I think the “how” came from our Manager recognising we were losing the skirmishes in the middle, where at crucial times it felt like they were 5 against our 3. Watson was removed and we went medium long, with the majority of balls appearing to be deliberately aimed to outside their box, where Deeney won everything.

Another pair of centre halves may not have given him such joy, and another opposition Manager may have acted quicker to try and nullify the threat.

However, any credit Silva earns for the HT switch is dampened by bringing Okaka on for Gray, which seemed to coincided with a lessening of the tactic and a loss of momentum.

Until the end, that is…

9. Simoninoz - 15/01/2018

We have VAR in Oz. The jury is very much out. On more than one occasion the decision has taken 4 minutes – yes, 4 long minutes as the video is viewed a dozen times and then the ref goes to a monitor in the technical area to have a look himself. I am not against VAR but it must be quick.

10. Vaughn Smith - 15/01/2018

On a totally different thread it was very sad to hear of Cyrille Regis passing today. What a fine man and footballer. I remember vividly in the late 70s as a young boy the abuse that black footballers used to receive. I can remember the likes of Chelsea and West Ham supporters booing their own black players and throwing bananas at them. Thankfully I was brought up in a family that had no prejudice against anybody – colour, sexuality, disability, religion, whatever – it made no odds. Also I feel privileged to have had my formative years (and many, many more since) being part of the family at Vicarage Road, where much the same attitudes were and still are shared – an overtly gay chairman/Life President, plenty of (unbelievably gifted) black players (back then and ever since), every member of staff nurtured to reach out to the community and visit schools, hospitals, hospices, childrens’ homes etc. Not a political rant or anything – just a reminder of how lucky we are to be Watford supporters, regardless of results on the pitch.

harefield hornet - 16/01/2018

I met him in fan zone earlier this season at the Hawthorns and shook his hand. So sorry to hear that news.

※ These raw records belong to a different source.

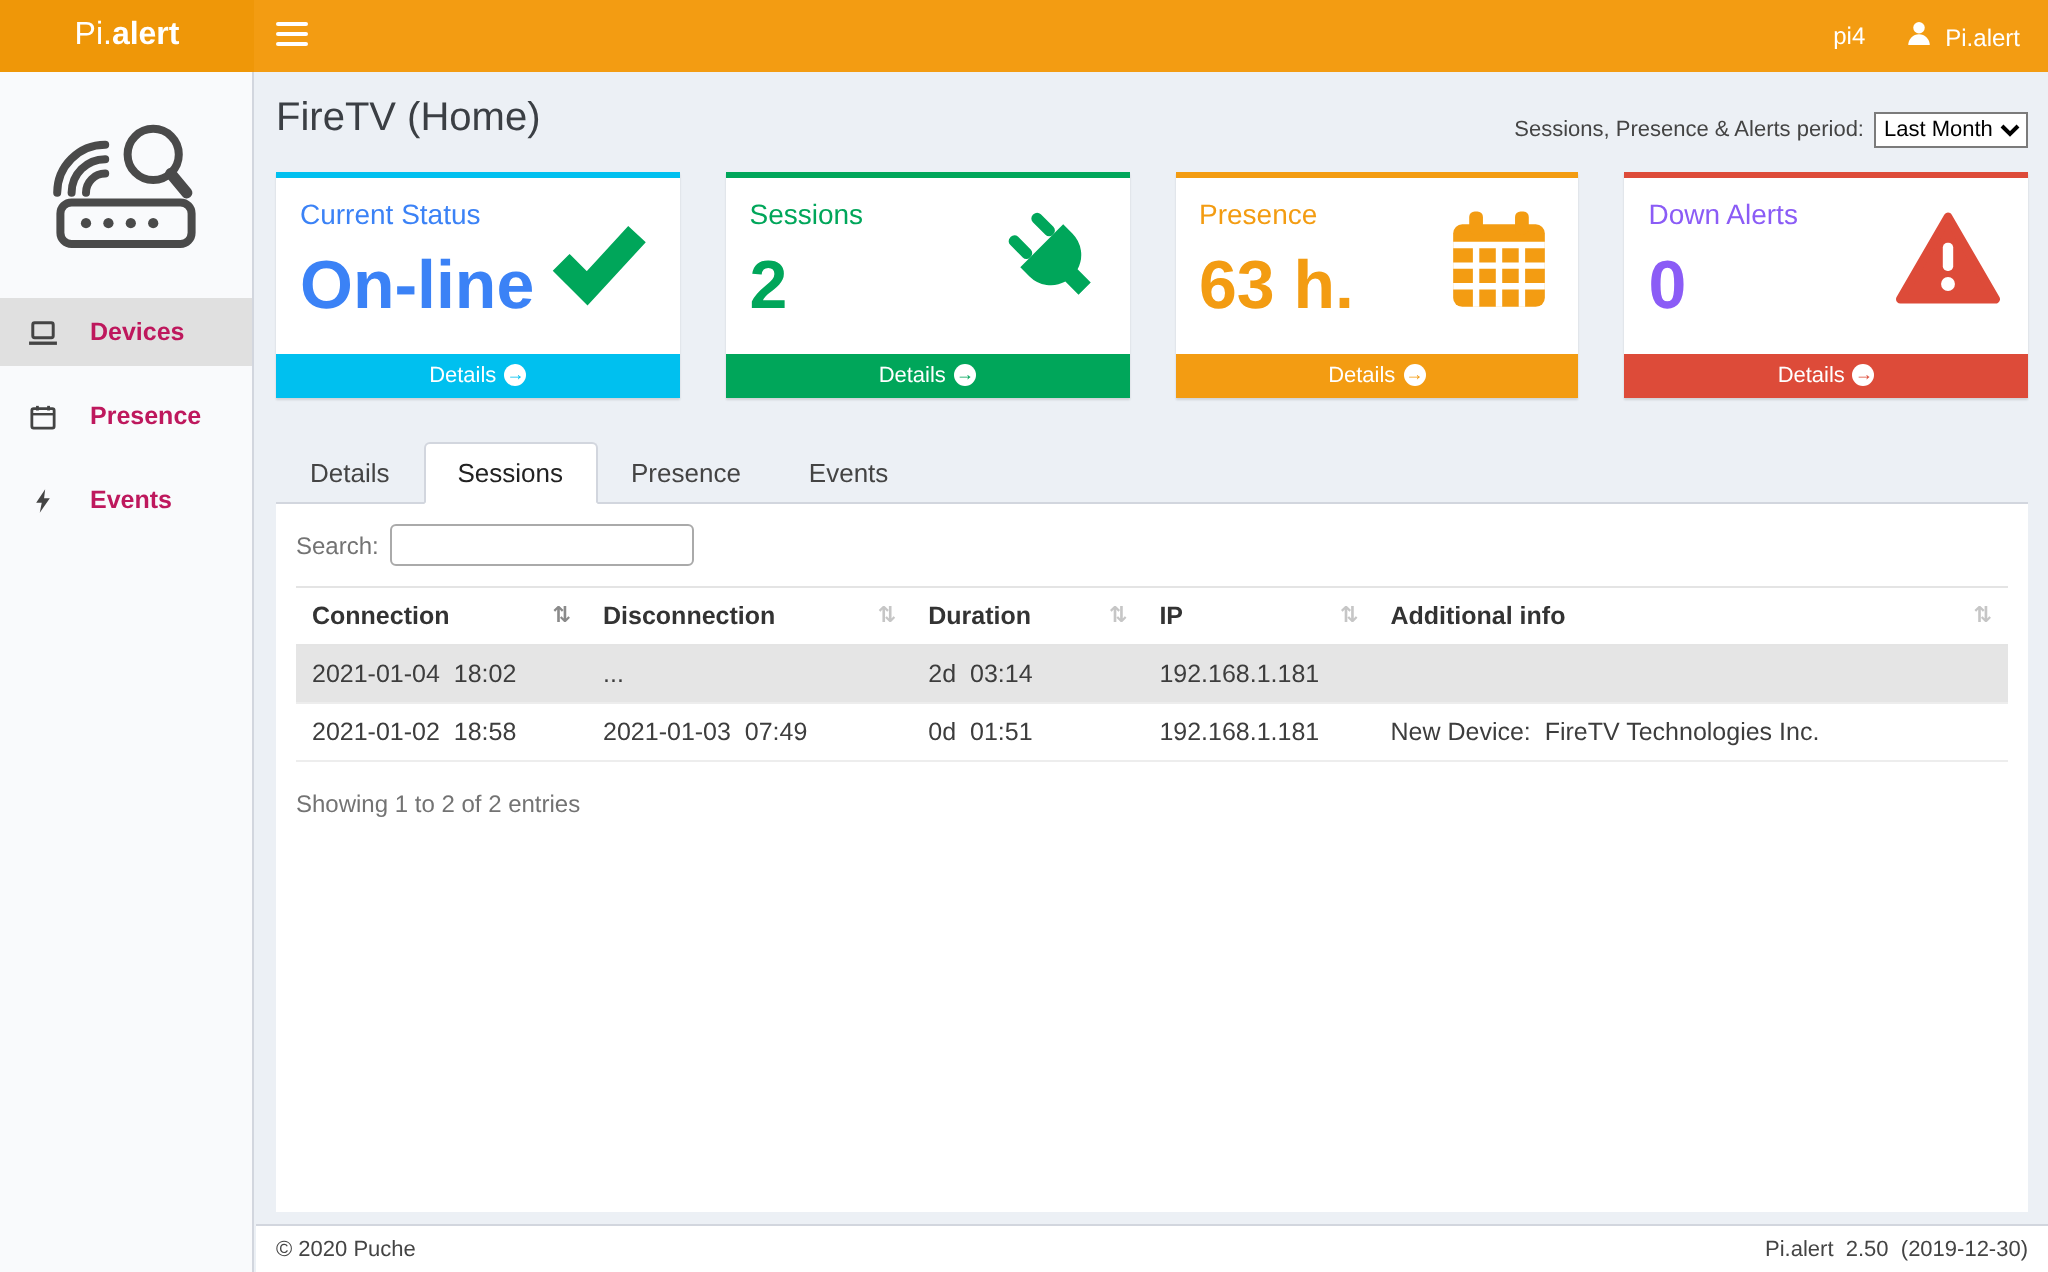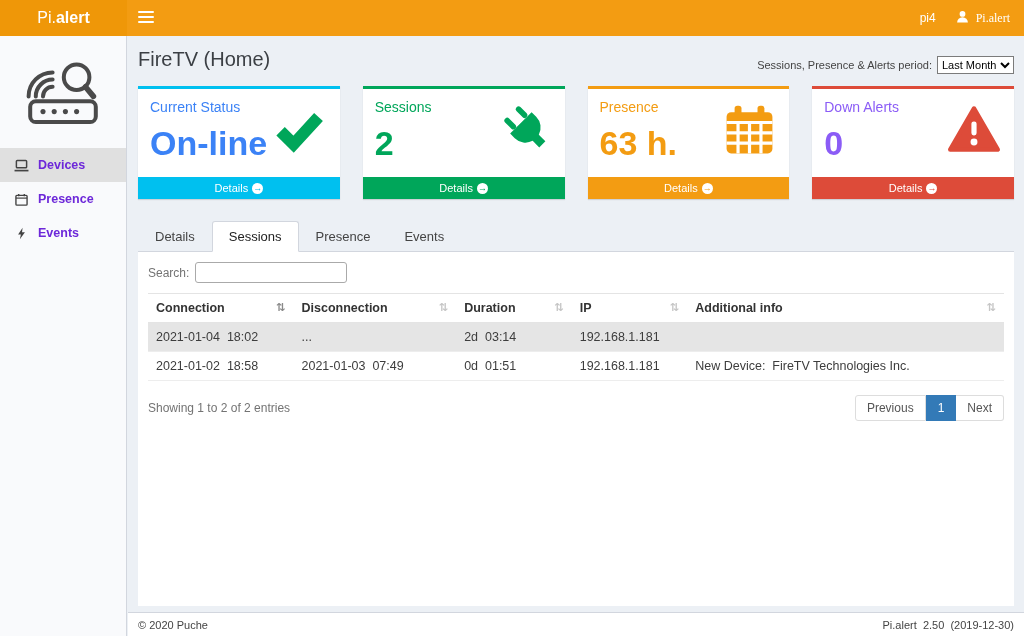--- a/index.html
+++ b/index.html
@@ -10,26 +10,26 @@
   }
   a { text-decoration:none; }
 
   
   .navbar { position:absolute; top:0; left:0; width:100%; height:36px; background:#f39c12; display:flex; align-items:stretch; z-index:10; }
   .brand { width:127px; background:#ef9708; color:#fff; display:flex; align-items:center; justify-content:center; font-size:16px; cursor:pointer; }
   .brand .pre { font-weight:400; }
   .brand b { font-weight:700; }
   .hamburger { width:38px; background:transparent; border:none; display:flex; align-items:center; justify-content:center; cursor:pointer; }
   .nav-right { margin-left:auto; display:flex; align-items:center; gap:20px; padding-right:14px; color:#fff; font-size:12px; }
-  .user-menu { display:flex; align-items:center; gap:7px; cursor:pointer;font-family:Liberation Serif, serif; }
+  .user-menu { display:flex; align-items:flex-end; gap:7px; cursor:pointer; }
 
   
   .sidebar { position:absolute; top:36px; left:0; bottom:0; width:127px; background:#f9fafc; border-right:1px solid #d2d6de; }
   .logo-mark { display:block; margin:16px auto 16px; }
-  .menu-item { display:flex; align-items:center; gap:9px; padding:10px 13px; font-size:12.5px; font-weight:700; color:#6d28d9; cursor:pointer; }
+  .menu-item { display:flex; align-items:center; gap:16px; padding:10px 13px; font-size:12.5px; font-weight:700; color:#be185d; cursor:pointer;margin-top:8px; }
   .menu-item.active { background:#e0e0e0; }
   .mi-icon { width:16px; display:inline-flex; justify-content:center; }
 
   
   .content-wrapper { position:absolute; left:128px; top:36px; right:0; bottom:24px; padding:8px 10px 0; overflow:hidden; }
   .content-header { display:flex; justify-content:space-between; align-items:flex-start; }
   .page-title { font-size:20px; font-weight:400; color:#3b3f44; margin-top:4px; }
   .period-control { display:flex; align-items:center; gap:5px; font-size:11px; color:#444; margin-top:12px; }
   .period-control select { font-size:11px; height:18px; border:1px solid #7b7b7b; background:#fff; }
 
@@ -290,25 +290,20 @@
           <td>2021-01-03  07:49</td>
           <td>0d  01:51</td>
           <td>192.168.1.181</td>
           <td>New Device:  FireTV Technologies Inc.</td>
         </tr>
       </tbody>
     </table>
 
     <div class="table-footer">
       <span>Showing 1 to 2 of 2 entries</span>
-      <div class="pagination">
-        <a class="page-btn prev">Previous</a>
-        <a class="page-btn active">1</a>
-        <a class="page-btn next">Next</a>
-      </div>
     </div>
 
   </section>
 </main>
 
 <footer class="main-footer">
   <span>© 2020 Puche</span>
   <span class="pre-space">Pi.alert  2.50  (2019-12-30)</span>
 </footer>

David Wheatley - 16/01/2018

Vaughn Smith, Quite right. I completely understand the outpouring of emotion from WBA and Coventry fans. On a related note I have debated with myself if the achievement of success, (defined by being in the prem, The stadium & seemingly stable finances) brought about by the Pozzo’s outweighs the loss of empathy (Deeney/Gomes aside) I have with the current coach/1st XI. I always conclude that we are better off but there is a romantic attraction to yesteryear when we formed attachments to players/managers. M’Baye Niang may have more talent in his left toe than most former hornets but if I have to accept he moves on after a season, I think I prefer a gut busting 7 years of Tommy Mooney.